I have problems with that sensor.available_power_this_hour does not update at the start of a new hour, and to me it seems to update at any random time, probably only when a change in import power is detected. This is a problem when I start charging my EV towards the end of an hour (and the sensor.available_power_this_hour state returns a large number). When a new hour starts the sensor.available_power_this_hour should update its calculations immediately.

As I have solar panels on my roof, i need the integration to take export power into account. As it is now sensor.available_power_this_hour only updates when my import power changes. On sunny days my import power can be 0 for several hours. This leads to the sensor.available_power_this_hour then is not updated before energy is imported from the grid. When the sensor then is stuck at a value, my automations relying on sensor.available_power_this_hour does work as intended.

epaulsen commented 1 year ago

Thank you for the feedback, and sorry for the delayed response, I have been away on vacation. I am implementing an hourly reset of all states right now. Need to test it a bit in my dev environment, but a new release that fixes your hourly reset issue should be ready later today.

I don't have solar panels my self, so that was a scenario I did not consider when creating this component.
However, I have fixed the sensors to allow for negative energy values, that should also be ready in the next release later today.

But from your description, I am guessing that you have two different sensors, one for imported power, and one for exported power?

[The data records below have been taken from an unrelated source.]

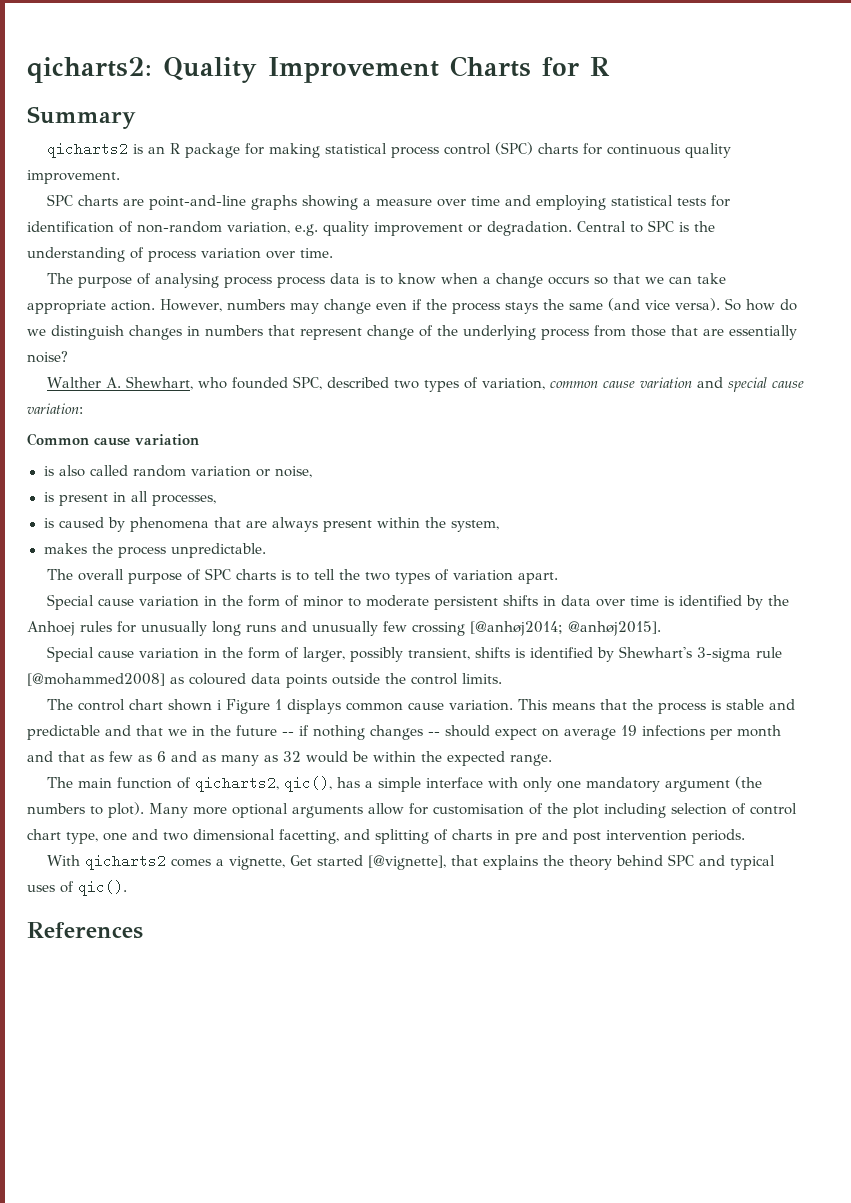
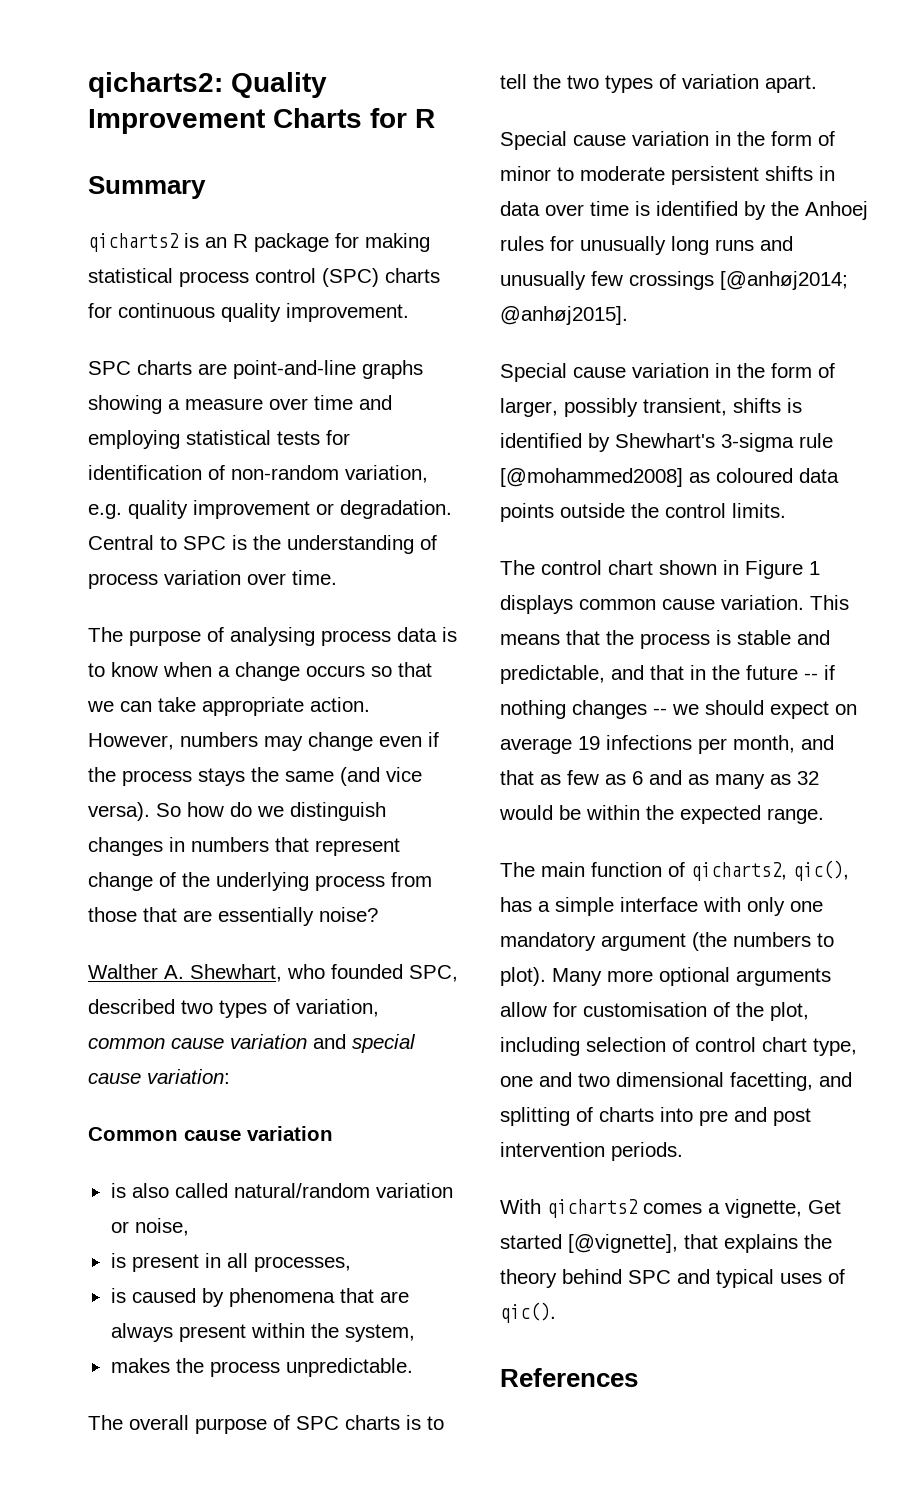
[276,276,325,288] process -> (391, 638) none
[132,465,186,477] random -> [233,1183,370,1198] natural/random
[412,622,465,636] crossing -> [629,271,714,290] crossings
[216,700,222,710] i -> [723,560,739,575] in
[27,725,187,740] predictable and that we -> [500,665,684,684] predictable, and that
(440, 733) none -> [672,704,699,715] we
[737,725,781,737] month -> [733,735,795,753] month,
[573,803,599,818] plot -> [770,1002,809,1021] plot,
[497,830,510,840] in -> [660,1107,693,1122] into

In order for energytariff to work properly, it needs to know about the flow of energy, e.g. if energy is being consumed or returned to the grid.

What you can do, is to create a template sensor in your configuration, something like this:

template:
  - sensor:
      - name: Power flow
        unique_id: energytariff_power_flow
        unit_of_measurement: W
        state: >
          {% set power_sum = states('sensor.imported_power') | float(0) - states('sensor.exported_power') | float(0) %}
          {{power_sum}}

(I am assuming here that that sensor.exported_power is your solar production minus the internal consumption of the house)

Replace sensor.imported_power and sensor.exported_power with your own sensors, and use the templated sensor in energytariff. That way, sensor.available_power_this_hour, and all other sensors should work properly.

Let me know how that works out for you 🙂

aifiks commented 1 year ago

Thank you for replying! You are right that I have one sensor for export power and one sensor for import power. After writing my first post I had a "face to palm moment" for not thinking of making a new sensor as you describe i your answer today. So I made the sensor and have been using it for a while now.

One thing that you should take into consideration is the way the energy tariffs is implemented in Norway. Lets say that I want to stay under 5 kWh/h, then there is a possible scenario that my consumption one hour is for example like this:

Import energy: 8 kWh Export enegy: 8 kWh

This will give a resulting net import energy during that hour of 0 kWh, but my grid provider also will see that I imported 8 kWh, and use that number as one of the three "spikes" when calculating which tariff level to place me on. So, the "available power this hour sensor" must take this into account and probably only look at the import power portion of the energy in order to function as intended.